───── Available data
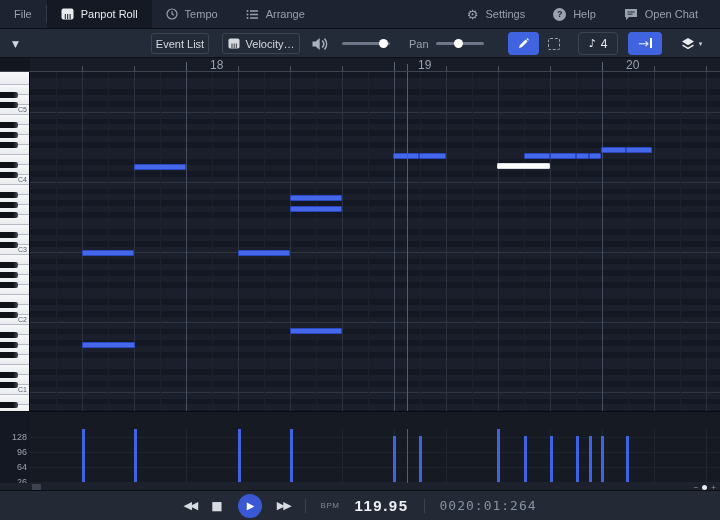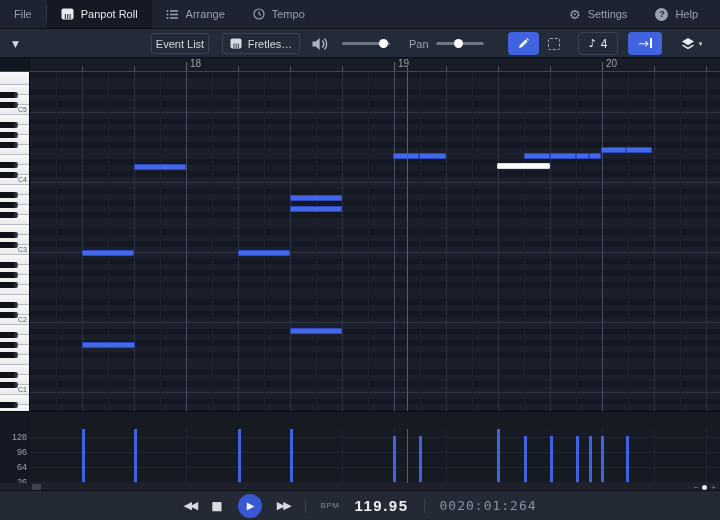"Arrange" div.tb-item { order: before "Tempo" -> after "Tempo" }
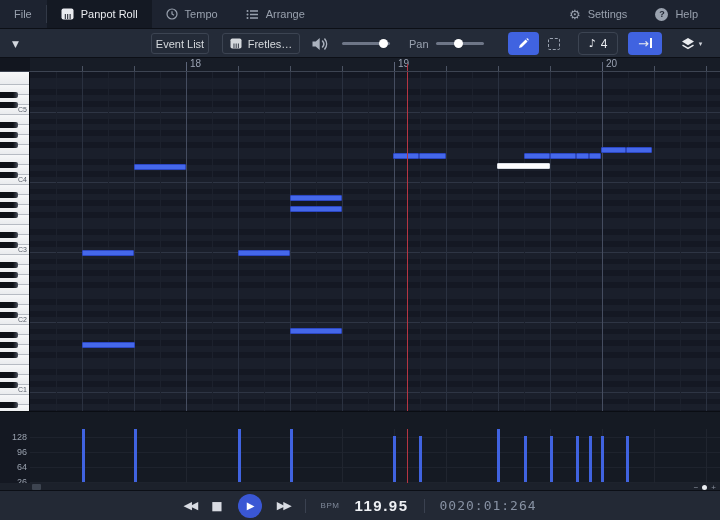"Open Chat" div.tb-item { html: none -> <div> <span> <svg> <path></path> <path></path> </svg> </span> <span>Open Chat</span> </div> }
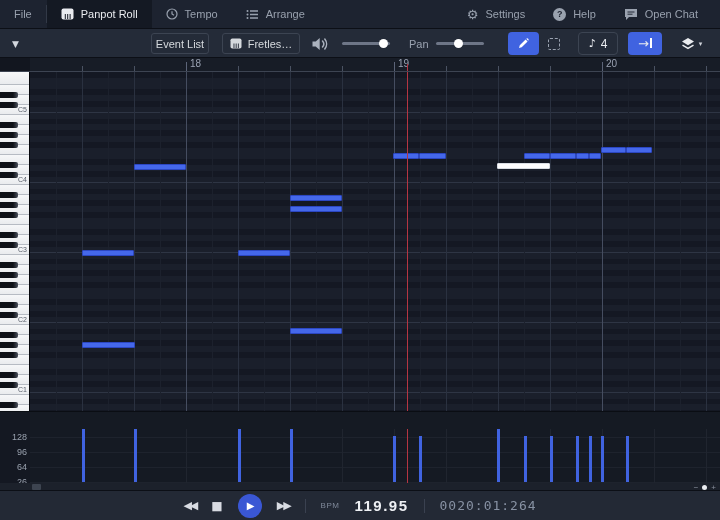"Fretles…" span { text: Fretles -> Velocity }
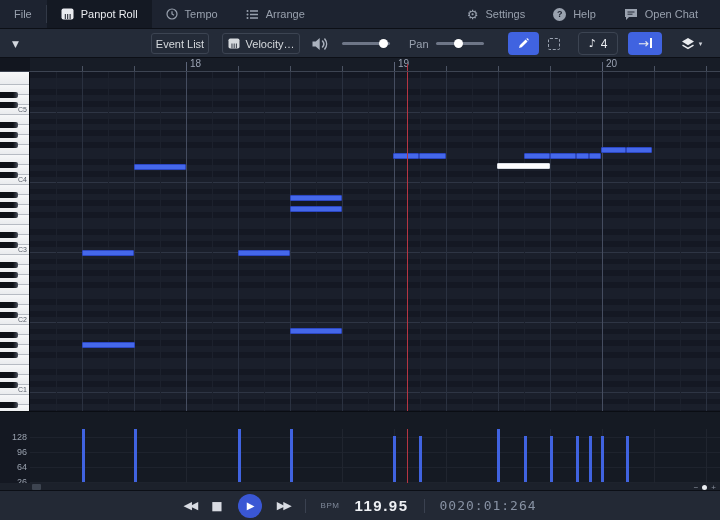"18" .rlabel { font-size: 10px -> 12px; margin-left: none -> 20px }
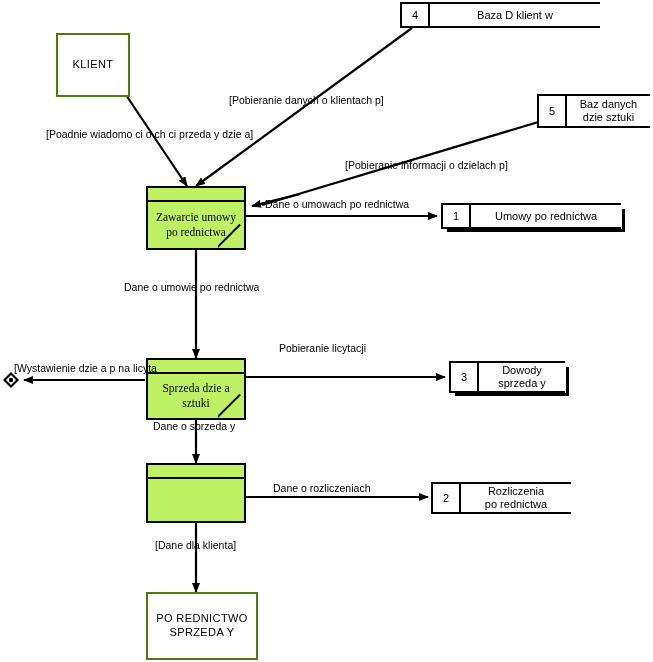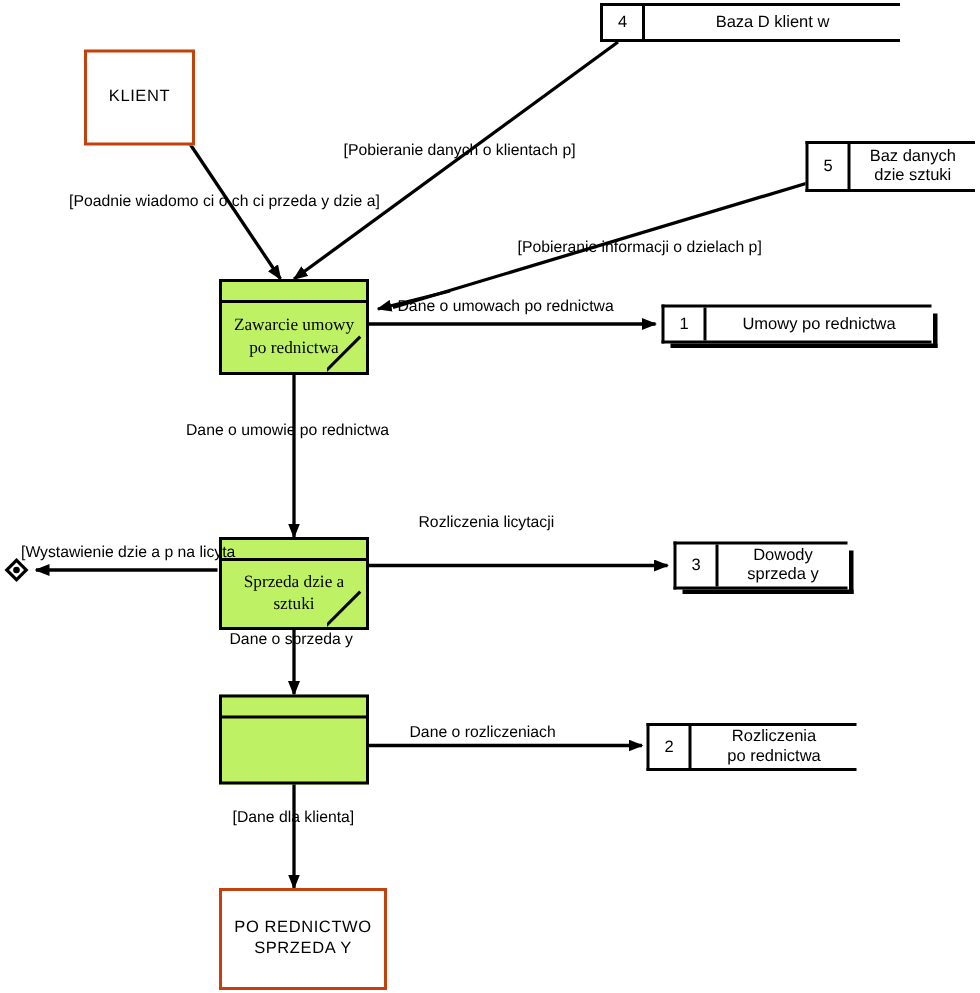"KLIENT" .entity { border: 2px solid #c2410c -> 2px solid #4d7c0f }
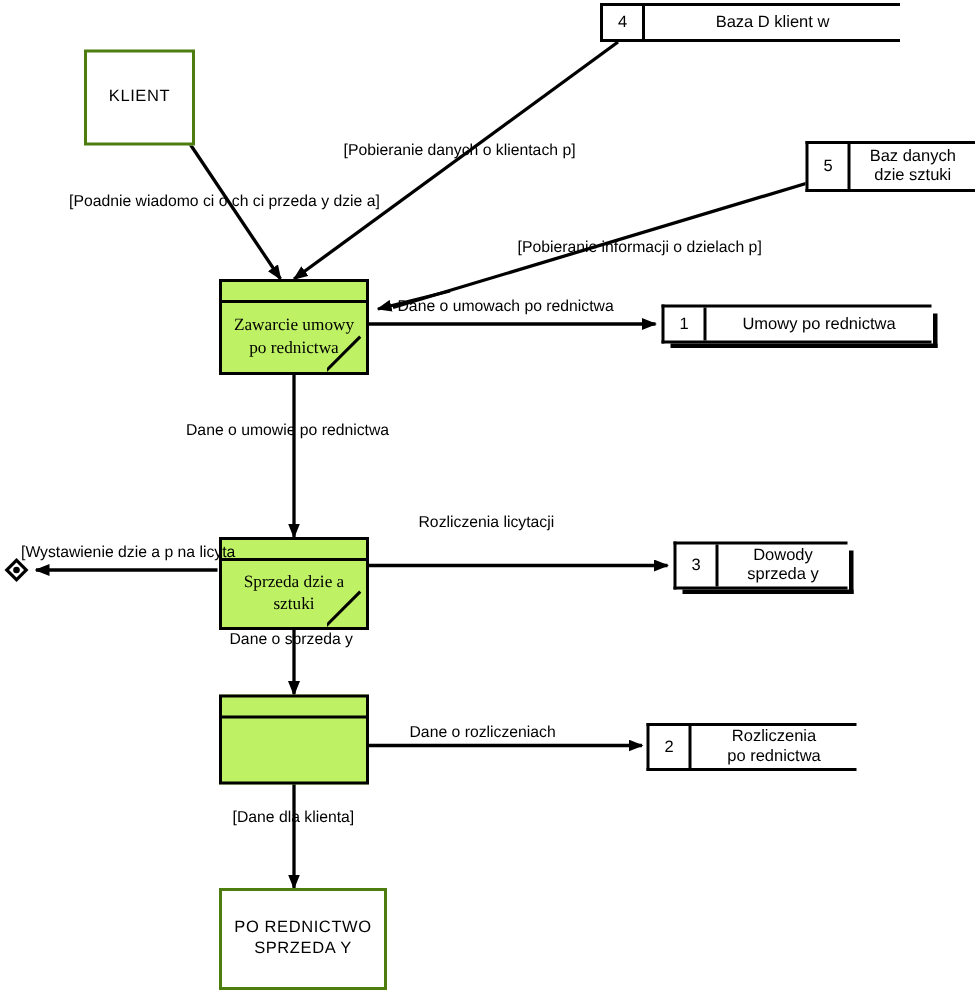"Rozliczenia licytacji" div.flab { text: Rozliczenia -> Pobieranie }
──────────
* **What you have to do**: Here the job is to quote the lines from the one with "border: 2px solid" through the end of the material, both included, exactly; please skip the pictures.

* **Solution for this exercise**:
"KLIENT" .entity { border: 2px solid #c2410c -> 2px solid #4d7c0f }
"Rozliczenia licytacji" div.flab { text: Rozliczenia -> Pobieranie }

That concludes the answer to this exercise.